What the task requires: Return the data in full, exactly as it was written.

Source data:
+ + + +

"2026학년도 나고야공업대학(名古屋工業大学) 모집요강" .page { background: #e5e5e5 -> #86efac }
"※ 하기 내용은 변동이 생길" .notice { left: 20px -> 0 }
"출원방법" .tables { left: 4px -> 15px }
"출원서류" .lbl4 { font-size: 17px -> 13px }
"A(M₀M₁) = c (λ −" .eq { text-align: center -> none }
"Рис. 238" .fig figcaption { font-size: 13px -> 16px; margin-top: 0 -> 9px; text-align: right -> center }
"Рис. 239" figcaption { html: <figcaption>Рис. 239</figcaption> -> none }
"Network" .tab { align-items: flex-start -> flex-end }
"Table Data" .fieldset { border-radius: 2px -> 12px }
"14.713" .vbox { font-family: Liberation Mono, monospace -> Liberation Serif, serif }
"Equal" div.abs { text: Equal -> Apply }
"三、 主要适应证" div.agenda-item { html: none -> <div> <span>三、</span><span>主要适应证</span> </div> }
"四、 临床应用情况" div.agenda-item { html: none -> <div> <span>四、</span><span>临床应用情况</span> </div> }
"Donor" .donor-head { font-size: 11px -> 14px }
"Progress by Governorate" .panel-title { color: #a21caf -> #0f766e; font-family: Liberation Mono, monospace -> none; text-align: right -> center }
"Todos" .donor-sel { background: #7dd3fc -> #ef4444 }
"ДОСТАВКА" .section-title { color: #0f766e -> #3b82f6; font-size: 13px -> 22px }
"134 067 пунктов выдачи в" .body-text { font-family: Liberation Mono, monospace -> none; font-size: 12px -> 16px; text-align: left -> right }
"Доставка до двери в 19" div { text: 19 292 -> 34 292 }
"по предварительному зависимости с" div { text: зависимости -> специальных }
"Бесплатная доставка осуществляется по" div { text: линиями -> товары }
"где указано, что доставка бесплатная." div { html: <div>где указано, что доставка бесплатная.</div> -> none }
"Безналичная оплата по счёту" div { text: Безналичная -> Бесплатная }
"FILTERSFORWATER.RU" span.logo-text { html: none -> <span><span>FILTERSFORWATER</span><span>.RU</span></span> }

+ + + +

Exercise output:
"2026학년도 나고야공업대학(名古屋工業大学) 모집요강" .page { background: #e5e5e5 -> #86efac }
"※ 하기 내용은 변동이 생길" .notice { left: 20px -> 0 }
"출원방법" .tables { left: 4px -> 15px }
"출원서류" .lbl4 { font-size: 17px -> 13px }
"A(M₀M₁) = c (λ −" .eq { text-align: center -> none }
"Рис. 238" .fig figcaption { font-size: 13px -> 16px; margin-top: 0 -> 9px; text-align: right -> center }
"Рис. 239" figcaption { html: <figcaption>Рис. 239</figcaption> -> none }
"Network" .tab { align-items: flex-start -> flex-end }
"Table Data" .fieldset { border-radius: 2px -> 12px }
"14.713" .vbox { font-family: Liberation Mono, monospace -> Liberation Serif, serif }
"Equal" div.abs { text: Equal -> Apply }
"三、 主要适应证" div.agenda-item { html: none -> <div> <span>三、</span><span>主要适应证</span> </div> }
"四、 临床应用情况" div.agenda-item { html: none -> <div> <span>四、</span><span>临床应用情况</span> </div> }
"Donor" .donor-head { font-size: 11px -> 14px }
"Progress by Governorate" .panel-title { color: #a21caf -> #0f766e; font-family: Liberation Mono, monospace -> none; text-align: right -> center }
"Todos" .donor-sel { background: #7dd3fc -> #ef4444 }
"ДОСТАВКА" .section-title { color: #0f766e -> #3b82f6; font-size: 13px -> 22px }
"134 067 пунктов выдачи в" .body-text { font-family: Liberation Mono, monospace -> none; font-size: 12px -> 16px; text-align: left -> right }
"Доставка до двери в 19" div { text: 19 292 -> 34 292 }
"по предварительному зависимости с" div { text: зависимости -> специальных }
"Бесплатная доставка осуществляется по" div { text: линиями -> товары }
"где указано, что доставка бесплатная." div { html: <div>где указано, что доставка бесплатная.</div> -> none }
"Безналичная оплата по счёту" div { text: Безналичная -> Бесплатная }
"FILTERSFORWATER.RU" span.logo-text { html: none -> <span><span>FILTERSFORWATER</span><span>.RU</span></span> }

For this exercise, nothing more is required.